Despite the lack of consensus about the strategy to evaluate cardiotoxicity [44], periodic evaluation of LVEF should be carried out before, during and after treatment with cytotoxic or targeted agents known to induce HF in order to detect subclinical cardiac damage [1, 30].

For QTc monitoring, periodic electrocardiograms should be obtained, especially in patients at risk. A recommended schedule for cardiac monitoring could be to carry out a baseline ECG, another 7 days after initiation and periodically following any dose adjustments [30].

The development of better biomarkers to identify patients at high risk of cardiotoxicity [1] and the integration of different methods for cardiologic monitoring constitute a field of major research interest [44].

development of cardioprotective drugs

Most of the randomized trials with cardioprotective agents in patients receiving anthracyclines harbour methodological limitations. A meta-analysis of six randomized controlled trials with dexrazoxane, an ethylenediaminetetraacetic-acid-like iron chelator, showed a statistically significant benefit in favour of dexrazoxane for the occurrence of HF, without a difference in response rate or survival between the dexrazoxane and control groups [45]. The American Society for Clinical Oncology (ASCO) guidelines recommend that dexrazoxane treatment should be considered only in patients with metastatic breast cancer who have received a minimum of 300 mg/m2 of anthracycline and would benefit from continued anthracycline-based therapy [46].

ACE inhibitors have been tested in a randomized trial in patients receiving high-dose chemotherapy with high serum troponin I levels. None of the 56 patients receiving the ACE inhibitor developed HF while 24% of the control patients developed it [47].

The identification of other endothelial or cardiomyocyte protective agents to prevent cardiotoxicity of anticancer drugs without decreasing their antitumoral effect continues to be a priority.

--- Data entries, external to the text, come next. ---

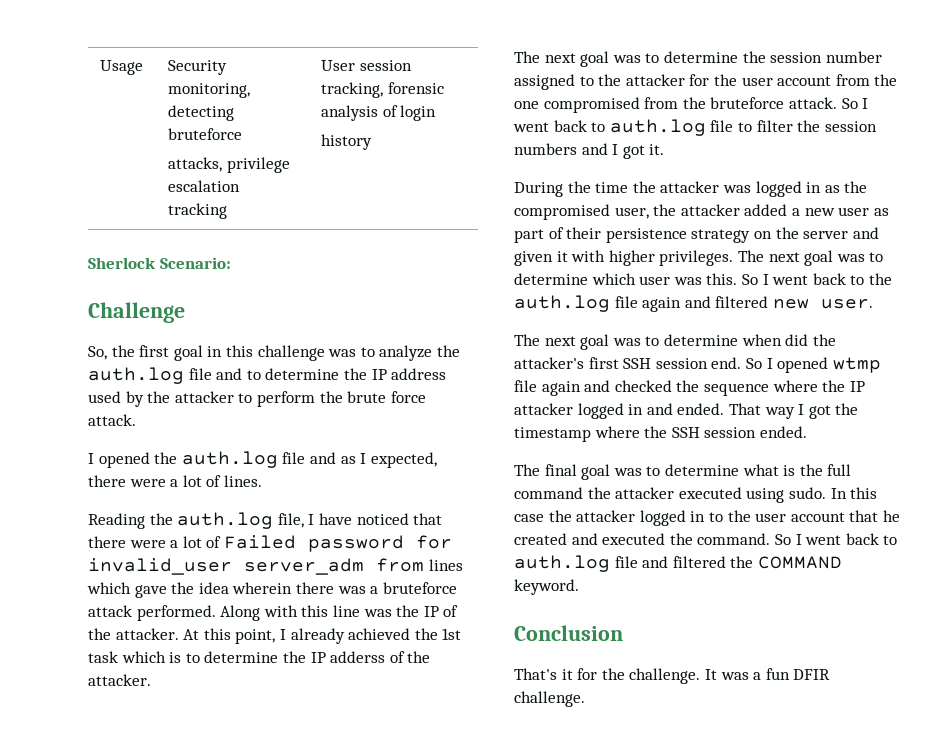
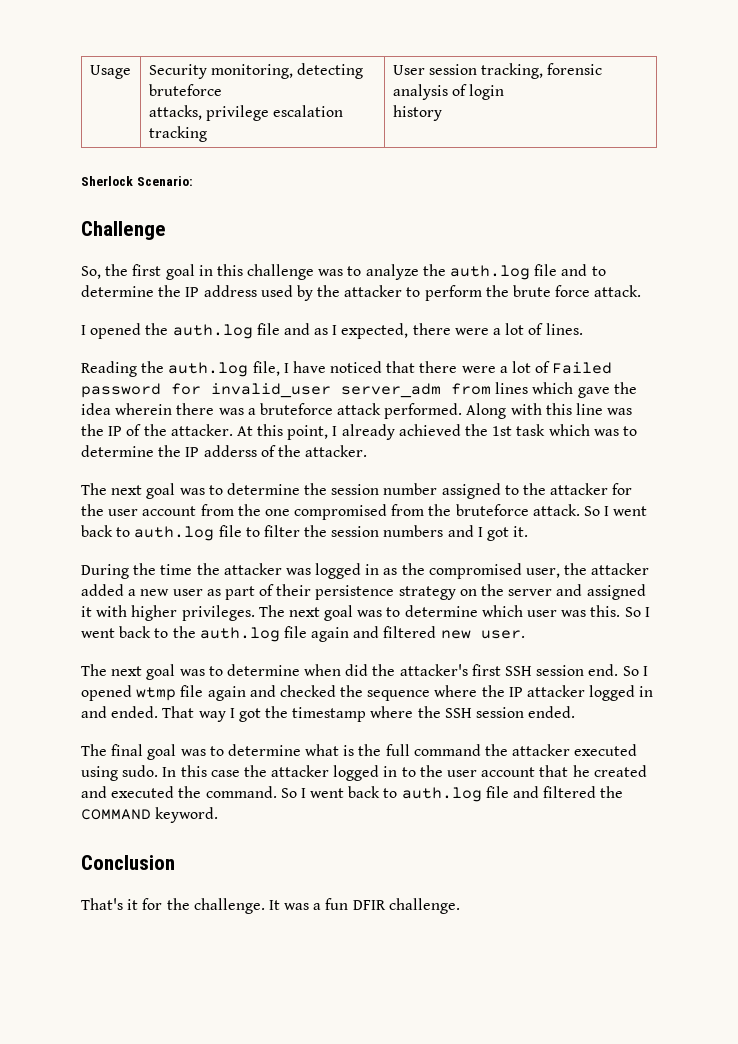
- At this point, I already achieved the 1st task which is to determine the IP adderss of the attacker.
+ At this point, I already achieved the 1st task which was to determine the IP adderss of the attacker.
- During the time the attacker was logged in as the compromised user, the attacker added a new user as part of their persistence strategy on the server and given it with higher privileges.
+ During the time the attacker was logged in as the compromised user, the attacker added a new user as part of their persistence strategy on the server and assigned it with higher privileges.

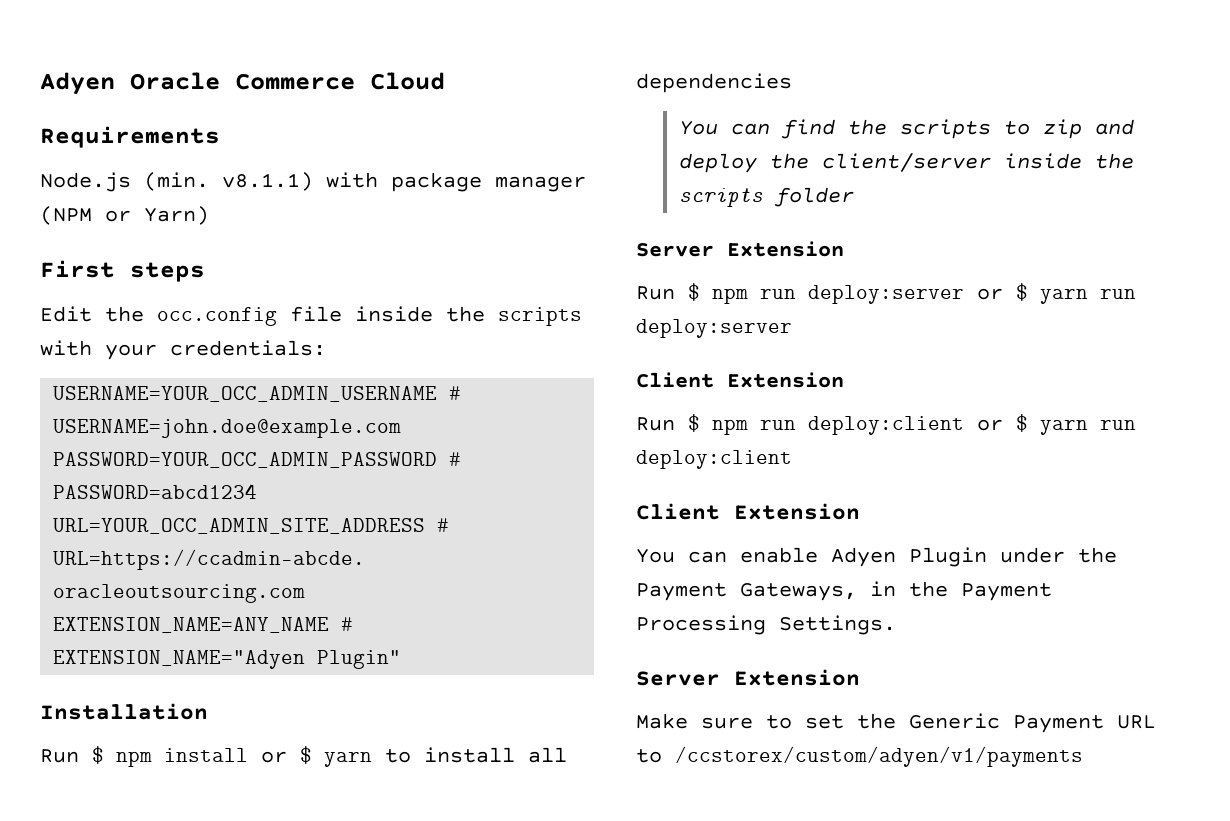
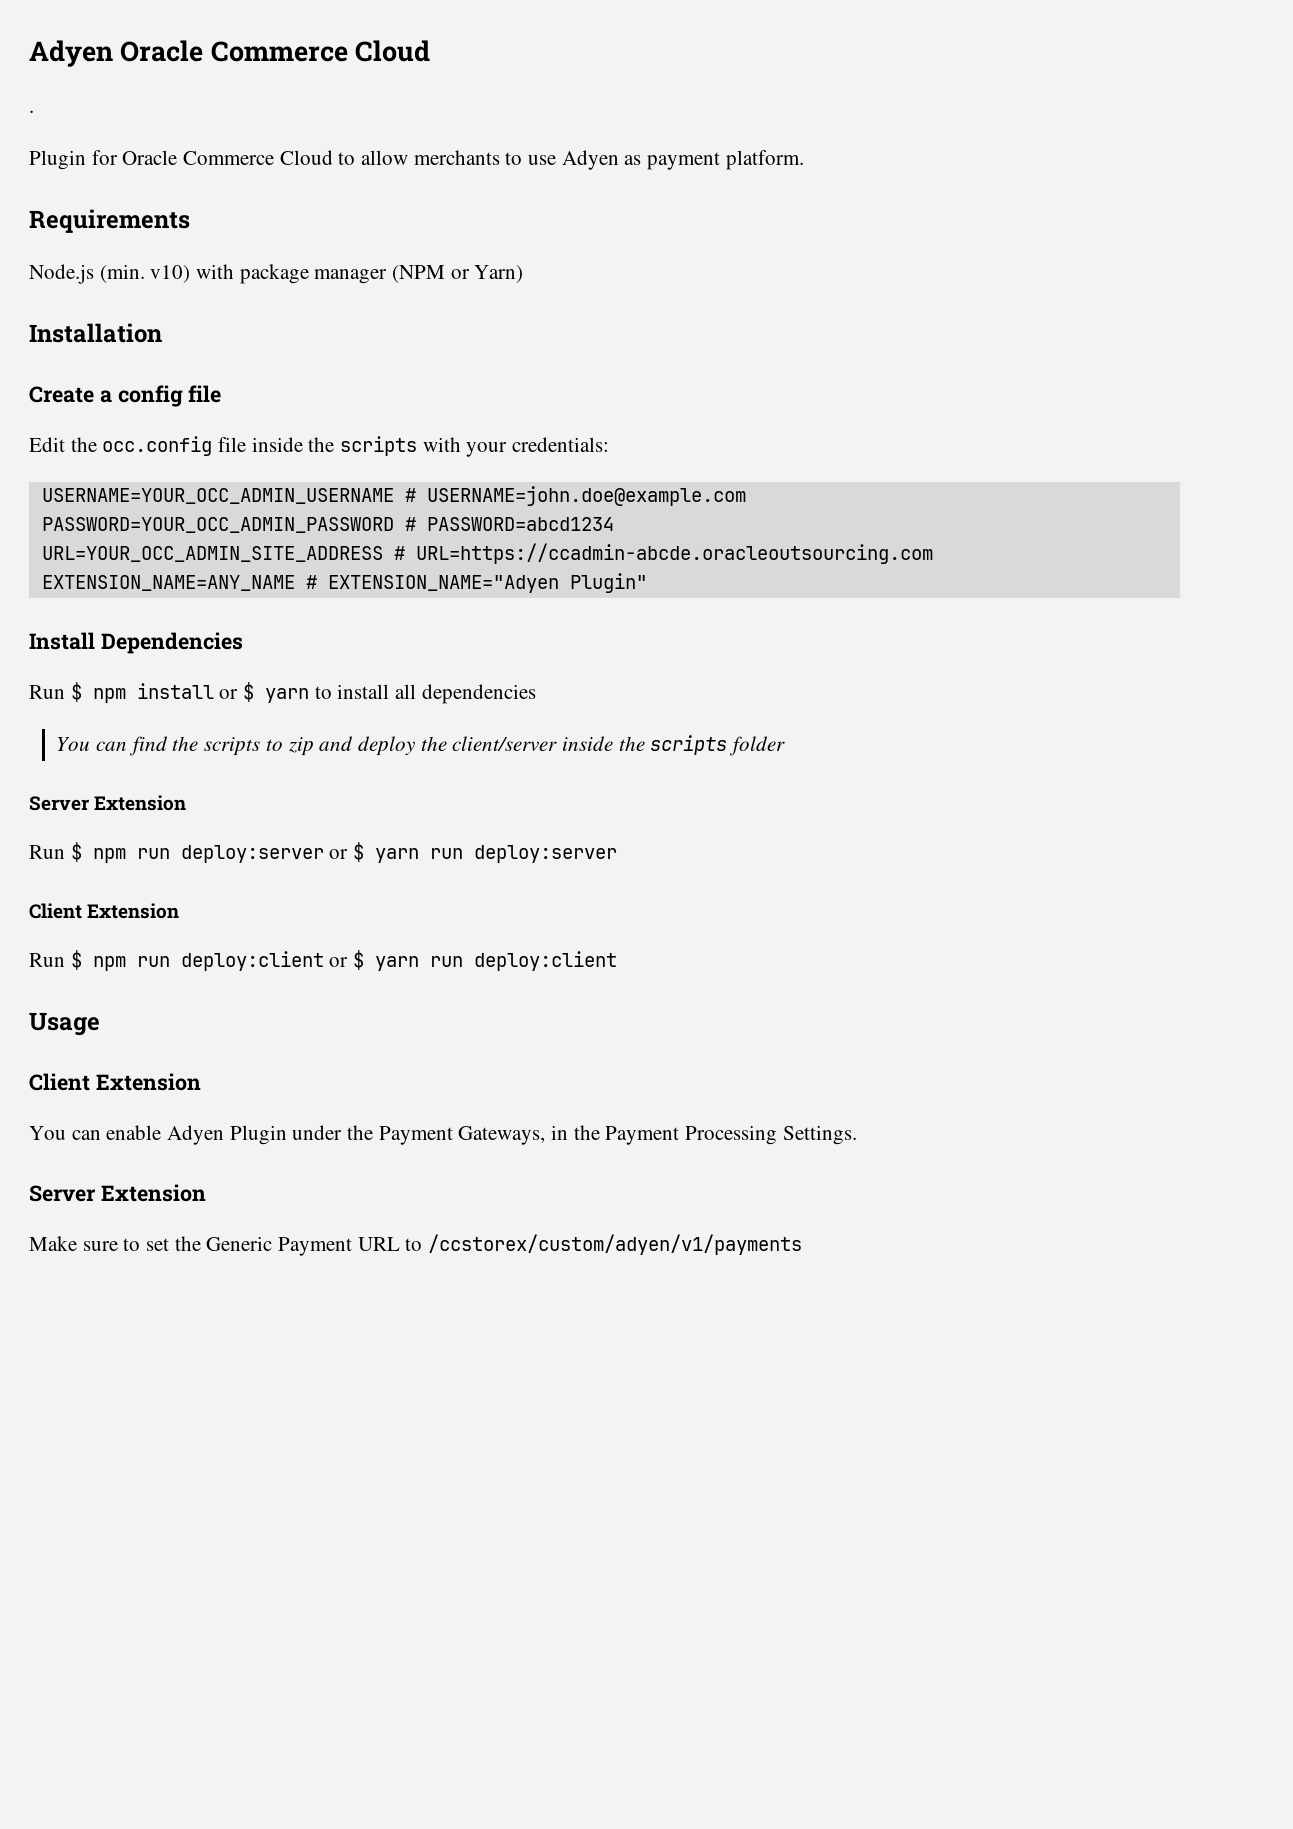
+ .
+ Plugin for Oracle Commerce Cloud to allow merchants to use Adyen as payment platform.
- Node.js (min. v8.1.1) with package manager (NPM or Yarn)
+ Node.js (min. v10) with package manager (NPM or Yarn)
- First steps
+ Installation
+ Create a config file
- Installation
+ Install Dependencies
+ Usage

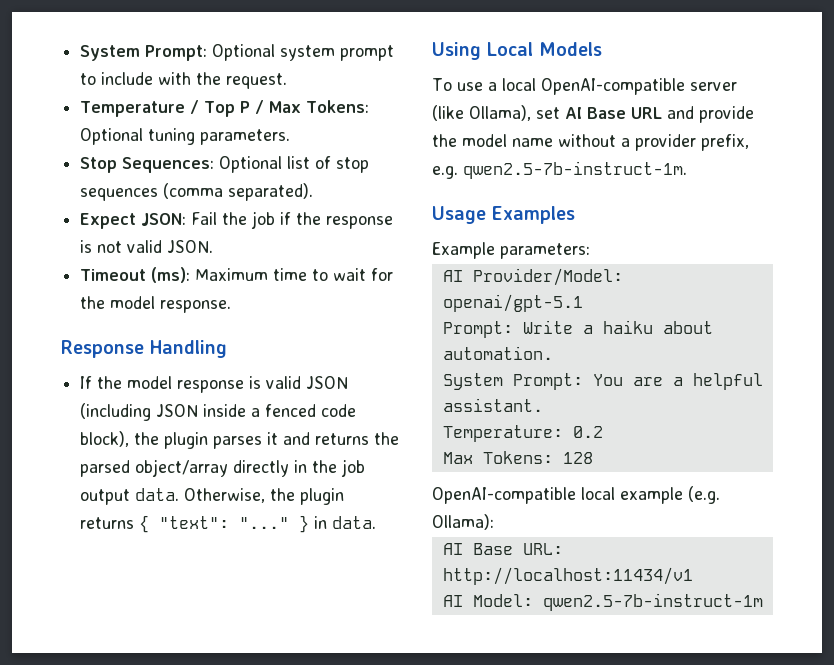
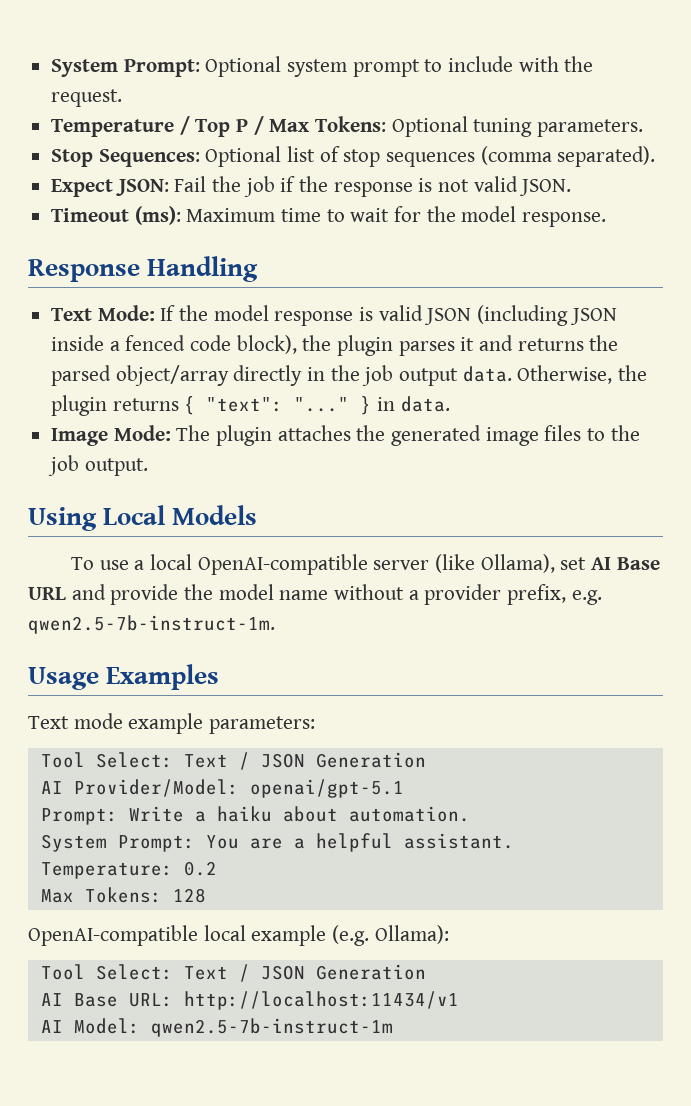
- If the model response is valid JSON (including JSON inside a fenced code block), the plugin parses it and returns the parsed object/array directly in the job output data.
+ Text Mode: If the model response is valid JSON (including JSON inside a fenced code block), the plugin parses it and returns the parsed object/array directly in the job output data.
+ Image Mode: The plugin attaches the generated image files to the job output.
- Example parameters:
+ Text mode example parameters:
+ Tool Select: Text / JSON Generation
  OpenAI-compatible local example (e.g. Ollama):
+ Tool Select: Text / JSON Generation

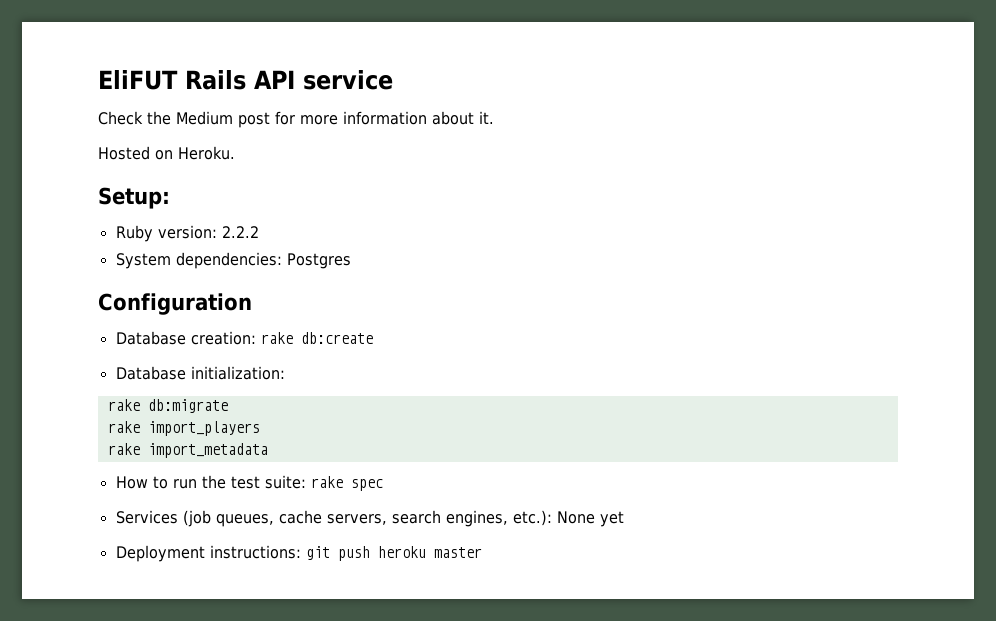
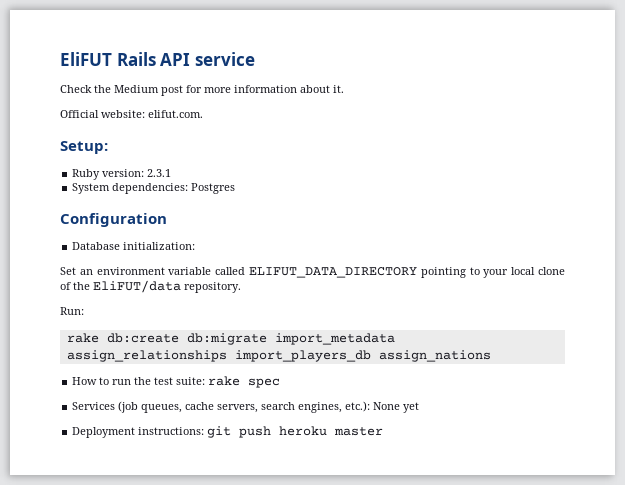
- Hosted on Heroku.
+ Official website: elifut.com.
- Ruby version: 2.2.2
+ Ruby version: 2.3.1
- Database creation: rake db:create
  Database initialization:
- rake db:migrate
- rake import_players
- rake import_metadata
+ Set an environment variable called ELIFUT_DATA_DIRECTORY pointing to your local clone of the EliFUT/data repository.
+ Run:
+ rake db:create db:migrate import_metadata assign_relationships import_players_db assign_nations

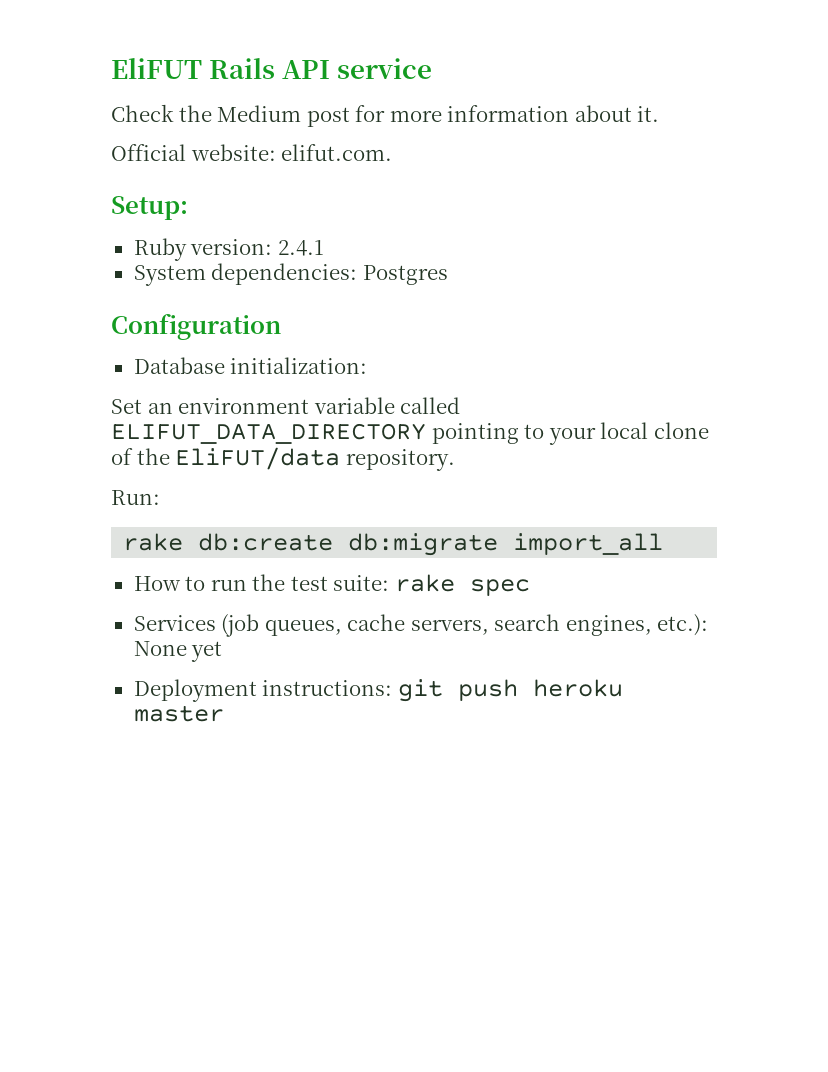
- Ruby version: 2.3.1
+ Ruby version: 2.4.1
- rake db:create db:migrate import_metadata assign_relationships import_players_db assign_nations
+ rake db:create db:migrate import_all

cardiotoxicity assessment in drug development

Following FDA and EMEA regulations, all phase I clinical trials have a rigorous cardiac monitoring plan. The identification of off-target toxic effects of kinase inhibitors and the development of new drugs that elicit those off-target kinases is also a goal. An example is the successful redesign of imatinib to reduce its cardiotoxic effects for the treatment of GIST [48].

early management of cardiotoxicity

Antineoplastic drug should be discontinued in the case of a cardiovascular event such as significant decrease in LVEF or the occurrence of a QTc prolongation of >500 ms [1, 30]. Other causes that could collaborate in this cardiovascular event, such as electrolyte disturbances or coronary disease, should be studied and treated.

In the case of LVEF dysfunction, early interventional treatment with ACE inhibitors and β-adrenergic blocking drugs has shown a clear benefit in adult patients with decreased LVEF not specifically caused by anthracycline therapy [4]. The benefit of ACE inhibitors in cancer patients has been studied in a single-centre study that proves that this treatment leads to LVEF recovery and also contributes to a reduction in cardiac events.

conclusion

Given the improvement in survival among cancer patients, prevention and treatment of cardiovascular diseases in this population of patients have gained relevance. A better knowledge about potential cardiac side-effects of antineoplastic drugs and the identification of patients at higher risk is a key strategy in reducing cardiotoxicity with these agents. Close monitoring is essential for an early detection and treatment of cardiovascular disease induced by antineoplastic treatment, and this policy minimizes serious acute and chronic cardiac consequences. The involvement of cardiologists during early clinical drug development will be instrumental in order to identify potential cardiac toxic effects in these patients and the best way to treat them from the onset.

disclosures

The authors have declared no conflict of interest.